> _What the exercise asks_: From the records below, determine the number of lines containing "text". Output that number alone.

User interface change data:
★ ★ ★ ★ ★ ★ ★
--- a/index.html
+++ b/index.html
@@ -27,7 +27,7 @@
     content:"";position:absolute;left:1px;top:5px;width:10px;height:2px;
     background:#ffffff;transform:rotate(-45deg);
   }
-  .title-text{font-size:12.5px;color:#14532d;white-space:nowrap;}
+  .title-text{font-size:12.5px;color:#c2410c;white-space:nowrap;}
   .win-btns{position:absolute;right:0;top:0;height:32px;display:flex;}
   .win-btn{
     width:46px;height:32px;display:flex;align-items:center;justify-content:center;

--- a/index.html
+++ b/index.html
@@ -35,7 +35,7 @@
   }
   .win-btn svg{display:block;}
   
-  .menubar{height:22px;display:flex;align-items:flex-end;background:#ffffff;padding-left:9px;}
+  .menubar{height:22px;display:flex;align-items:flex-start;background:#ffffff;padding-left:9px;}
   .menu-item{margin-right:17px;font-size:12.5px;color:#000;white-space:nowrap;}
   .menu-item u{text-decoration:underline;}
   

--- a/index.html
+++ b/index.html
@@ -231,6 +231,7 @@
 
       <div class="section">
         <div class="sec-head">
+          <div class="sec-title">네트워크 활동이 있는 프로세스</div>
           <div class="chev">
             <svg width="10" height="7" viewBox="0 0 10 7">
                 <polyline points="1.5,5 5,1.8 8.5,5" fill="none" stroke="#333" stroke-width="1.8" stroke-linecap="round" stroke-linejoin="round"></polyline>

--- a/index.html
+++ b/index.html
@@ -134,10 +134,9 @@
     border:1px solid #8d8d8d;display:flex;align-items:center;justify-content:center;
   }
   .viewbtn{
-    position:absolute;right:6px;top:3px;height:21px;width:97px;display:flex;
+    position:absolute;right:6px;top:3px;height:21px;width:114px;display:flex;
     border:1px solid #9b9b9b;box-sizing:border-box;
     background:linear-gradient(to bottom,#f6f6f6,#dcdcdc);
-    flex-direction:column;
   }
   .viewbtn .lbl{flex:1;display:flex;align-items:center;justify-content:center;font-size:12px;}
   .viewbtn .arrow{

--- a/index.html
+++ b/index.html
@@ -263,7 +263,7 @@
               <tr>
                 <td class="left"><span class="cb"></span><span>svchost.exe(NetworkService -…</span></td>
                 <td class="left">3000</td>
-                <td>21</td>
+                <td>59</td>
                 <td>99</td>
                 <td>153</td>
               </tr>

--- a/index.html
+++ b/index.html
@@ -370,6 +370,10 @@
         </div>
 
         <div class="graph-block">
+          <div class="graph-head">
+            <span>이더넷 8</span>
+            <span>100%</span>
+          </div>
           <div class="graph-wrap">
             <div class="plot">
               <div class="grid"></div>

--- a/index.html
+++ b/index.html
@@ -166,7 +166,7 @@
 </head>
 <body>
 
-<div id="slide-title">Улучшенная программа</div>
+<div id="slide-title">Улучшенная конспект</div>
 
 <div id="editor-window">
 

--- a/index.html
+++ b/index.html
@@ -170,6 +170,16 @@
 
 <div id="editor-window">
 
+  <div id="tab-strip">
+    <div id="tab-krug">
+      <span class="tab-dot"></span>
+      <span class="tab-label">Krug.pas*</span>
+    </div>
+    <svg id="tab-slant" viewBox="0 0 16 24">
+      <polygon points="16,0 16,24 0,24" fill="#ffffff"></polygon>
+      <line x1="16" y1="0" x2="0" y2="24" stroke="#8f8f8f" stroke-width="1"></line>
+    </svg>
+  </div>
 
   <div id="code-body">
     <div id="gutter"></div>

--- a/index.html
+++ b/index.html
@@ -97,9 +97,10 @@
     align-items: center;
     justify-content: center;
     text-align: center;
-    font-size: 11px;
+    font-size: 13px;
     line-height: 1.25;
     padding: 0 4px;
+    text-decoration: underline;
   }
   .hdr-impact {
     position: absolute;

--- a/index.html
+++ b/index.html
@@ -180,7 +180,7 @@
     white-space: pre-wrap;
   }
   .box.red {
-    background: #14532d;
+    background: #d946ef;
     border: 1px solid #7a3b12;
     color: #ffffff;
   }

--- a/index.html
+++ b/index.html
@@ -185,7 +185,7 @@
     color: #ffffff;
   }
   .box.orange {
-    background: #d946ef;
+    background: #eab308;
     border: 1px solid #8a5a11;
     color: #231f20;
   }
★ ★ ★ ★ ★ ★ ★
> _Response box_: 5